[Change listing data]
-- Opening Marker --

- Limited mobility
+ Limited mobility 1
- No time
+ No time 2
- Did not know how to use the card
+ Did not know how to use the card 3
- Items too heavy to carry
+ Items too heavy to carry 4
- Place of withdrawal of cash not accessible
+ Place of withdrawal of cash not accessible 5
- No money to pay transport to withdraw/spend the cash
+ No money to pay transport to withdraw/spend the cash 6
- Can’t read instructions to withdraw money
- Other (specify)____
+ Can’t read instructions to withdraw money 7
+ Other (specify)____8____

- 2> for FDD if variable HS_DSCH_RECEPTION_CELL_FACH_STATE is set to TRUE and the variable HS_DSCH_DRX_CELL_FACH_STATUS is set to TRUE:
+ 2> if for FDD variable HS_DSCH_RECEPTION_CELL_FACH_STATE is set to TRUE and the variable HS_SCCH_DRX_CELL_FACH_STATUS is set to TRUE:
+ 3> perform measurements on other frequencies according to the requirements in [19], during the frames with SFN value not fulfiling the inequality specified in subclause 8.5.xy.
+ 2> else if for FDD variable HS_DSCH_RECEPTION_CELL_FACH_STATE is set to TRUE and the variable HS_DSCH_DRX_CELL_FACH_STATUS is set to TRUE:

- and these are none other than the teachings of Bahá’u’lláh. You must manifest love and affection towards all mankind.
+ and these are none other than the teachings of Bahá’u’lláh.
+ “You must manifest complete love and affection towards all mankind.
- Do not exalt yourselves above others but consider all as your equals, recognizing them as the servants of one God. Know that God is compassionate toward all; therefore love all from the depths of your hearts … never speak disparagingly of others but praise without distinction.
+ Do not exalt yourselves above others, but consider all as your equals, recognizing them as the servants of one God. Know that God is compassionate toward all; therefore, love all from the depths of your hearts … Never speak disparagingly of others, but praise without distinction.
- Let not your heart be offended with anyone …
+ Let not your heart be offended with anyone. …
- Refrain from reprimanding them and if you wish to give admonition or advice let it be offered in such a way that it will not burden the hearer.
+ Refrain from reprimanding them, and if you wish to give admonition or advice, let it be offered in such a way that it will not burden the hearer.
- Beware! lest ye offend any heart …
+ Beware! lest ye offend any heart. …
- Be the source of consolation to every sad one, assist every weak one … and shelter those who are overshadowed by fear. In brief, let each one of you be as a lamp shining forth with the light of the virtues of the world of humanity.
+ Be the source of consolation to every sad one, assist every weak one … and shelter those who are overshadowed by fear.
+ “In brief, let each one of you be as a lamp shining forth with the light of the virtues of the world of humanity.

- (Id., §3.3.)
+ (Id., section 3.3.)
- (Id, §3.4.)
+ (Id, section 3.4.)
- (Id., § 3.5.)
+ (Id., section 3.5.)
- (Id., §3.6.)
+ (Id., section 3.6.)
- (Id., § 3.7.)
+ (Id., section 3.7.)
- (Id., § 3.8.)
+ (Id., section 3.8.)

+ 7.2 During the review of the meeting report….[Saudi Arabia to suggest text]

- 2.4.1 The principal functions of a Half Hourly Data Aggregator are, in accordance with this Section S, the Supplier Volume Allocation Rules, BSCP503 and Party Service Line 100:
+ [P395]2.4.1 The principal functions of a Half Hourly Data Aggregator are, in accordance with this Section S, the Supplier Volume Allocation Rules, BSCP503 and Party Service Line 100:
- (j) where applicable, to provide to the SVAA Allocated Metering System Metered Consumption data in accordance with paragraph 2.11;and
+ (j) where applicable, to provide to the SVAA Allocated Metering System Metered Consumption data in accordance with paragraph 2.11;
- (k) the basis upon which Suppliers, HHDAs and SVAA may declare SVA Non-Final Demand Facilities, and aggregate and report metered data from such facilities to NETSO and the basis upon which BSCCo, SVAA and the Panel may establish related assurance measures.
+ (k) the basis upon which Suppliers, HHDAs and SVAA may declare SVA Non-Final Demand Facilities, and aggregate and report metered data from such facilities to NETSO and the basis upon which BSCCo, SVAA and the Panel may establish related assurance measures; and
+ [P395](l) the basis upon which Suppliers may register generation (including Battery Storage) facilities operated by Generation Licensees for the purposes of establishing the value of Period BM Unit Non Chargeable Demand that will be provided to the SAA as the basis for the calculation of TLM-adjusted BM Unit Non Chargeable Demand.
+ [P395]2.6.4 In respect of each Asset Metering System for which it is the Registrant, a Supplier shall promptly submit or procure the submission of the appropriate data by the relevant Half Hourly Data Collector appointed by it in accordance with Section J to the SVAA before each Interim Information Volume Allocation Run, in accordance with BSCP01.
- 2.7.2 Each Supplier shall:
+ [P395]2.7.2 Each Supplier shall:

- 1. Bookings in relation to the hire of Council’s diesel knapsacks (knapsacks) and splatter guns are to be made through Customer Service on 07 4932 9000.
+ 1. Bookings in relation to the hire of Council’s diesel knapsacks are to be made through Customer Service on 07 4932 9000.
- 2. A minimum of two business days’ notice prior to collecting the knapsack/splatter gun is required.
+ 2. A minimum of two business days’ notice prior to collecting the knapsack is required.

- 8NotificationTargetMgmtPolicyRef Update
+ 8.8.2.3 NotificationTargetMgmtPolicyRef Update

-- Closing Marker --

» Problem details: Each line above that contains the word "Beware" must be copied.

» Written response:
- Beware! lest ye offend any heart …
+ Beware! lest ye offend any heart. …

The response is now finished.